Last month, I received a comment from a reader named Luka who wanted to “warn” me about the culinary school I will soon be attending. It seems that her experience was less than ideal – in fact, in her eyes, it was “a disaster.” My initial reaction was to attempt to brush her assessment off, but, in reality, her review of the school hit me in the pit of all my fears. Did I just make a huge mistake? I was affected to the point that I considered canceling my trip; forfeiting both my tuition and airline ticket.
I DETEST myself for this reaction – trashing my dream based on one review from a stranger whom I know nothing about. This school came recommended from a fellow culinary student who currently runs a flourishing restaurant. Whose opinion, really, should I rely upon? I write this post tonight as a challenge to my hesitations regarding school and my approaching experience. It may be that Luka is 100% correct and this will be “a disaster,” but one person’s folly can be another’s life-shaping moment.

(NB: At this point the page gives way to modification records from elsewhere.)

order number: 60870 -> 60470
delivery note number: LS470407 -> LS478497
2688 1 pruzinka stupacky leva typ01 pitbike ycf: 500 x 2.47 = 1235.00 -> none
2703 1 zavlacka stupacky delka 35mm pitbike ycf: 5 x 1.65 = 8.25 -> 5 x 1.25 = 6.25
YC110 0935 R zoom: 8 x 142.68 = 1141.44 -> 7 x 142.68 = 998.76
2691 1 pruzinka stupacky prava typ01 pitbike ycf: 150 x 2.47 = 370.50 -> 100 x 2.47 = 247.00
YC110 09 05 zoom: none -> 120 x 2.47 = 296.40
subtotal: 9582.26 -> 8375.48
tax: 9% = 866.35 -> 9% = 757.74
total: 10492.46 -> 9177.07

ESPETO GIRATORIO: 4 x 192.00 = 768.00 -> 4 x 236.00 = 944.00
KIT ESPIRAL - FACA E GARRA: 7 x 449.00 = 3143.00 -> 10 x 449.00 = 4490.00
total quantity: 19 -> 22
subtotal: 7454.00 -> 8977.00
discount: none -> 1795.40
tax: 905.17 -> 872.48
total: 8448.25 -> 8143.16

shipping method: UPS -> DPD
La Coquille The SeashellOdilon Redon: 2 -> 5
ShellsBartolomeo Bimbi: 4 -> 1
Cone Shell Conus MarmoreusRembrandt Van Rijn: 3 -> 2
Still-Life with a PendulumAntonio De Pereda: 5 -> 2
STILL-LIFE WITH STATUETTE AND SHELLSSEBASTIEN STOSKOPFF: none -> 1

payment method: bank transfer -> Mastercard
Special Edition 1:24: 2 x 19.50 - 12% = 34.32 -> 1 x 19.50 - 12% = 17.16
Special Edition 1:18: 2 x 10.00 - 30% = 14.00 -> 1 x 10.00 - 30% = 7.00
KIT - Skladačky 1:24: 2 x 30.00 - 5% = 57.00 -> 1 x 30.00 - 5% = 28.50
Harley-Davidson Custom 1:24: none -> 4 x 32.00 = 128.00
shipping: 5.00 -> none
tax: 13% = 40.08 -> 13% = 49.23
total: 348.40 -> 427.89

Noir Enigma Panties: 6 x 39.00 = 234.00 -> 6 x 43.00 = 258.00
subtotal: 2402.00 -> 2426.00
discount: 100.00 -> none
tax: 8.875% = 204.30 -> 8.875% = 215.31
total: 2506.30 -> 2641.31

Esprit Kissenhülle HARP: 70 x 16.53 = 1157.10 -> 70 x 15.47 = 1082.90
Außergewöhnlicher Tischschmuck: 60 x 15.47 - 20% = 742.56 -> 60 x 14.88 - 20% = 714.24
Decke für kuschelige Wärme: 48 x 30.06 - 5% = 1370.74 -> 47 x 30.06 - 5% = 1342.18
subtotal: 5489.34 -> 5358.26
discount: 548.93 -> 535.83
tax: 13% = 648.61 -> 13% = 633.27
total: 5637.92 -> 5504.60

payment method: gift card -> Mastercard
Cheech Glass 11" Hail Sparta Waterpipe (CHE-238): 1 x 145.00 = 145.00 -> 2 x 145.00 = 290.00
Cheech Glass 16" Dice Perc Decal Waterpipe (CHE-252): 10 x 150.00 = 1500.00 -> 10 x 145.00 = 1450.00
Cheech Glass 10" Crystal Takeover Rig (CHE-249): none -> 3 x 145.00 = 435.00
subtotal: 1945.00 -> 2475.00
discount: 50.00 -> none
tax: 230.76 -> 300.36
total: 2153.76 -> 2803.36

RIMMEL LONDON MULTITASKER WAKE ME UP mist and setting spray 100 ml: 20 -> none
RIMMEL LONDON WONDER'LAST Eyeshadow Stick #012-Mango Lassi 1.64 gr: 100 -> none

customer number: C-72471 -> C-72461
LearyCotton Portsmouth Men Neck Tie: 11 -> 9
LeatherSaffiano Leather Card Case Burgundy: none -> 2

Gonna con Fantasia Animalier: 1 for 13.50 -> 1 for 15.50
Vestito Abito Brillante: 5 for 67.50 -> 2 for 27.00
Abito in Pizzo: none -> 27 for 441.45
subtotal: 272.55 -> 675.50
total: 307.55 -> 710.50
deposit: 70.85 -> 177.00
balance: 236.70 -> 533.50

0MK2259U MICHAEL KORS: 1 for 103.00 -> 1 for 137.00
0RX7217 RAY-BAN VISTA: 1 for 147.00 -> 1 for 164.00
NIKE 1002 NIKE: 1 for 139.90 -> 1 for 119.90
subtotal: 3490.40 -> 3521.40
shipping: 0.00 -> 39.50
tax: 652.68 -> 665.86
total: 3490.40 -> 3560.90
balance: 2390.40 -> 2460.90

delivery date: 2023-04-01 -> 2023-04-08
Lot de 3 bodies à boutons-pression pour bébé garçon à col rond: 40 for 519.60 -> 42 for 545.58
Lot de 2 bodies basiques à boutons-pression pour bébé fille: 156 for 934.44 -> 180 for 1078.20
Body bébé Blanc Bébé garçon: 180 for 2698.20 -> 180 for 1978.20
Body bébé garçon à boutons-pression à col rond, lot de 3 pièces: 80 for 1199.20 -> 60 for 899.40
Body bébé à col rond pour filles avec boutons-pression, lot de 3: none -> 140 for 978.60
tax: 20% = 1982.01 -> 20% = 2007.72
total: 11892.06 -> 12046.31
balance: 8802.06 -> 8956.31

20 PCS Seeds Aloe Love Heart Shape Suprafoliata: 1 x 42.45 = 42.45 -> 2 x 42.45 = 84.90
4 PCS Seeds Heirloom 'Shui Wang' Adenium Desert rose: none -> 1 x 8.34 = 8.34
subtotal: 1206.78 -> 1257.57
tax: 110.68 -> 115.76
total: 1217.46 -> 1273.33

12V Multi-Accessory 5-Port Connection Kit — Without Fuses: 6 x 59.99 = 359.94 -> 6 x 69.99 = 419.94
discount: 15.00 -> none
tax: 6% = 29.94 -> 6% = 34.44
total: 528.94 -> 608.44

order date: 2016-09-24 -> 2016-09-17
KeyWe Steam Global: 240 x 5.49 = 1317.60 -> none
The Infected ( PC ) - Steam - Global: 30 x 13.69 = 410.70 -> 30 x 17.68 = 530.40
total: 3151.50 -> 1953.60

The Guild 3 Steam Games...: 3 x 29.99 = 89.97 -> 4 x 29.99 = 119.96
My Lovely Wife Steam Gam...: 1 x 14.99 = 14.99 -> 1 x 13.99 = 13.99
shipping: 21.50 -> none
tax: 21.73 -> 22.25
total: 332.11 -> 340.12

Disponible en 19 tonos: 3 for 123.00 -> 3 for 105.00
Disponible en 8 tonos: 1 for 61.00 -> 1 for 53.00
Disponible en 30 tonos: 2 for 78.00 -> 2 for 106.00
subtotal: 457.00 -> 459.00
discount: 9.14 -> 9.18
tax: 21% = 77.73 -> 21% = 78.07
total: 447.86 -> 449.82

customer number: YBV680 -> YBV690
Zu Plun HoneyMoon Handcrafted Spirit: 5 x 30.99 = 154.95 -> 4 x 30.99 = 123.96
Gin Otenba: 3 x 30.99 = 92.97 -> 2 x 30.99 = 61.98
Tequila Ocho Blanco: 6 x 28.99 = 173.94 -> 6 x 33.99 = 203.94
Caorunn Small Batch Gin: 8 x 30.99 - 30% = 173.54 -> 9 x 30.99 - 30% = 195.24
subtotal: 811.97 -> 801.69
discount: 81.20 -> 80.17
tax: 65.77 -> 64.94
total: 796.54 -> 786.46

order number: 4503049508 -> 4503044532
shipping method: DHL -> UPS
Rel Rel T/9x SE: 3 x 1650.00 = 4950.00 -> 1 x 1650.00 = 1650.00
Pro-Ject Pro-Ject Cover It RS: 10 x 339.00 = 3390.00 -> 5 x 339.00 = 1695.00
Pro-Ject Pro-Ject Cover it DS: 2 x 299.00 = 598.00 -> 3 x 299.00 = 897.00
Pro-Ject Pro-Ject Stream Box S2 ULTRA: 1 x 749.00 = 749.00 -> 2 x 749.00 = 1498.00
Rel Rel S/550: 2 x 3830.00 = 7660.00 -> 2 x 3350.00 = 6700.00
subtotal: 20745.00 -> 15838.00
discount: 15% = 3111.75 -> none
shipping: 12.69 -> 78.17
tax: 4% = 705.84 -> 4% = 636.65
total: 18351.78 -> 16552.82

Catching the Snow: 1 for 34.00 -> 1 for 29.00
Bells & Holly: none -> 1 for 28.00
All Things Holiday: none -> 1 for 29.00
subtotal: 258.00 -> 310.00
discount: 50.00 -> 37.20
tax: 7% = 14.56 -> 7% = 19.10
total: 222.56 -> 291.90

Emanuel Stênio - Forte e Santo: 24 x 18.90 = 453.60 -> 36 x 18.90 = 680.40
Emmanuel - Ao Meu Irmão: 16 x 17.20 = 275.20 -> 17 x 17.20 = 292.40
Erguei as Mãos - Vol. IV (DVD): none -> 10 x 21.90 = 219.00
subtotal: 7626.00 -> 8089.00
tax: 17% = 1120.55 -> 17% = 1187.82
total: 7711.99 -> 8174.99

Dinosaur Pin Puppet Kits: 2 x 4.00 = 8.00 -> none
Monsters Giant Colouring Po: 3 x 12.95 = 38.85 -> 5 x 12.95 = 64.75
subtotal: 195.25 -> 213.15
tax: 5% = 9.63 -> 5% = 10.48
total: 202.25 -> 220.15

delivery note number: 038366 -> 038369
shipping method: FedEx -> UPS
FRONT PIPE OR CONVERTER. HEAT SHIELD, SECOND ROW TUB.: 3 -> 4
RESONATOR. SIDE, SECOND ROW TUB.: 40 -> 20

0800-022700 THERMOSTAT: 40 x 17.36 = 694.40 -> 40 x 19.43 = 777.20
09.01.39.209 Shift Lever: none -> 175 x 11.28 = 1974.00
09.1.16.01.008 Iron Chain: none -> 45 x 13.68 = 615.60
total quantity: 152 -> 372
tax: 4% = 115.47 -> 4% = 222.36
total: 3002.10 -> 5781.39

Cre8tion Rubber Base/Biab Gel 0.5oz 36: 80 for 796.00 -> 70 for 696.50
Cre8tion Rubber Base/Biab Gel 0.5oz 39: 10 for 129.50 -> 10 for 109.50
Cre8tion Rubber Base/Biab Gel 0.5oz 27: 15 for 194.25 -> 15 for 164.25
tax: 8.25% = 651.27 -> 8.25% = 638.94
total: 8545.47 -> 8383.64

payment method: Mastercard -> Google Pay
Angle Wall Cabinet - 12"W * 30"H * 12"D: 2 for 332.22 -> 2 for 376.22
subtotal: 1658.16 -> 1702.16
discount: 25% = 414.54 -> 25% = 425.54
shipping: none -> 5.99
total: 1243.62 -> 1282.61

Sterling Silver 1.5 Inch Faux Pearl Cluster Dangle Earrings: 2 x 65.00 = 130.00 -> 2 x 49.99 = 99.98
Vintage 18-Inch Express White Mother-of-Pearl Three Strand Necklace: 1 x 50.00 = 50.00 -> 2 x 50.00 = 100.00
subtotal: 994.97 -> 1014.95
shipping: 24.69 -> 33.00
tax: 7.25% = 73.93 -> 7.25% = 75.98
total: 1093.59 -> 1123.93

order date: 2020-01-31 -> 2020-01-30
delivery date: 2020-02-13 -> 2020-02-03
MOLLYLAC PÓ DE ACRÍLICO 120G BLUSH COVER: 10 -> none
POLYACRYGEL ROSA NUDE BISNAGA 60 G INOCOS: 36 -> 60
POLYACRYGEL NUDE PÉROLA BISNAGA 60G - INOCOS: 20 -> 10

So much of an experience is fashioned from our expectations and perceptions. I wonder, exactly, what she was imagining when she states the school depicts the accommodations as “a fine hotel overlooking the sea in a popular resort town.” That is not how the accommodations are described (at least in my reading). To me, they sound “utilitarian,” with the sparse amenities of work desk, telephone, TV with remote control (living large!), in room ironing press and hairdryer. This is a Mobil 3-star hotel. Three stars in America equals a Holiday Inn – In Italy, it’s a crap shoot and should be regarded as such. All I need is a bed (sans bed-bugs). I spent an amazing week in Tuscany living in a 14th century farmhouse – with spiders the size of my thumb and a wasp’s nest in the old hearth. I’ve spent fondly-remembered weeks in a yurt without electricity, a reliable lantern, or heat – and with a communal bathroom about a half-mile away. Everyone else in my group was snuggled cozily in the main house while I gladly chose to make my home in the yurt. If I had not, I would never have been an arm’s length from deer grazing outside my door nor would I have seen the swath of Milky Way when I had to pee at 3 a.m. in the cold, brightly lit night.
Luka goes on to say that, on some occasions, she lacked hot water or heat in her room. I have dealt with both – neither left me with irreparable damage and, in fact, my current home is without heat in the bedrooms (an odd design flaw I didn’t notice until after the mortgage was signed). She talks about the location – “a deserted resort town with not a soul around and the nearest functioning town a $20 taxi ride away.” The wifi was only available sitting in the unheated lobby and then… “so slow it was almost pointless to use.” I thank her for that tidbit as it’s good information to have – sounds like I can leave my iPad at home and make room for my “good” camera – there must be plenty to photograph in a deserted, crumbling, sea-side town.
Should I go on? She comments that the chef required the students to address him as “Chef”. He was condescending, treated the students badly, threw tantrums, and served family meals of poor quality. The students were worked hard and sometimes didn’t taste the results of their labors. Welcome to the culinary world! This school isn’t a “cooking vacation” – nor does it profess to be. This is a school for “advanced culinary professionals” which means most of us have attended culinary school where our Chef (yes, you DO call the instructor “Chef”) most likely was condescending and threw tantrums. I’m not saying this behavior is appropriate or professional, but it is fairly standard. Wait until you’re working the line in a kitchen – one needs to grow thick skin (or balls), ignore the dreadful behavior and cull the education you need from the presented material. Cooking isn’t for sissies.
Luka goes on to say that this Chef “is not the teacher for young impressionable kids. Like the 20 somethings that attended.” Maybe that’s just it! It probably isn’t the school for coddled, 20-something kids whose parents paid for them to go to Italy and play at “cooking” in between partying at the Italian disco and lazy afternoons on the Calabria coast, never far from their iPhone and wifi. I’m neither 20-something nor am I looking for an Ibiza experience in Calabria – I want to learn how to make gelato, in Italy.
I don’t mean to be hard on Ms. Luka. She expected one experience and decidedly found herself with something quite different. I’m not even annoyed that she felt a need to press her experience on me – I’m sure she believed she was doing me a good turn. I am, however, furious at myself for allowing her slant to darken my expectations. I will love it or hate it, and, even if she is accurate and I do hate it, it will not kill nor scar me – and it will be a wellspring of splendid stories that I can share with you here…once I’m back home, where there’s wifi (grin).